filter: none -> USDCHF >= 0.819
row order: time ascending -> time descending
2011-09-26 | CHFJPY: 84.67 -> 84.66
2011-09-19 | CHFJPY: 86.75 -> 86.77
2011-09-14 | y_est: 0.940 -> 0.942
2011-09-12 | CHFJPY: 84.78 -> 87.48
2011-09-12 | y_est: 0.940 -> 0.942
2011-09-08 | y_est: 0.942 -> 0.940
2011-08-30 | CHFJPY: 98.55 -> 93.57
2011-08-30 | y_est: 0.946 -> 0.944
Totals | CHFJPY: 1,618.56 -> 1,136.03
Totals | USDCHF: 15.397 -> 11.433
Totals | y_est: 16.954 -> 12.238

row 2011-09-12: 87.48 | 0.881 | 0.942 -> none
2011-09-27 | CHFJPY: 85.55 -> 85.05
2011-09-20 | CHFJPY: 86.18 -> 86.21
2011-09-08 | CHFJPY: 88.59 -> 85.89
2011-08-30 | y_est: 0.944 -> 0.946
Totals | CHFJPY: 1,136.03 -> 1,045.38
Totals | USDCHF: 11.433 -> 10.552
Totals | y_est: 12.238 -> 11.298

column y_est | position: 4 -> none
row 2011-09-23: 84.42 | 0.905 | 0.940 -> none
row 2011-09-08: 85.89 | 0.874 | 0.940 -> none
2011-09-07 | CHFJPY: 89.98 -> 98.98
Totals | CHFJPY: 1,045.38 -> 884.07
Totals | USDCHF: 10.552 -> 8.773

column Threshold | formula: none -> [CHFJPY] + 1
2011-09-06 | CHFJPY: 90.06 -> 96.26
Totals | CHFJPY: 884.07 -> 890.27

## REQUIRED ACTION
Take the line that holds "column Threshold |" as the first line and the last line of the data as the final one. Retype everything between, both included, exactly.

## RESULT OF THIS TASK
column Threshold | formula: none -> [CHFJPY] + 1
2011-09-06 | CHFJPY: 90.06 -> 96.26
Totals | CHFJPY: 884.07 -> 890.27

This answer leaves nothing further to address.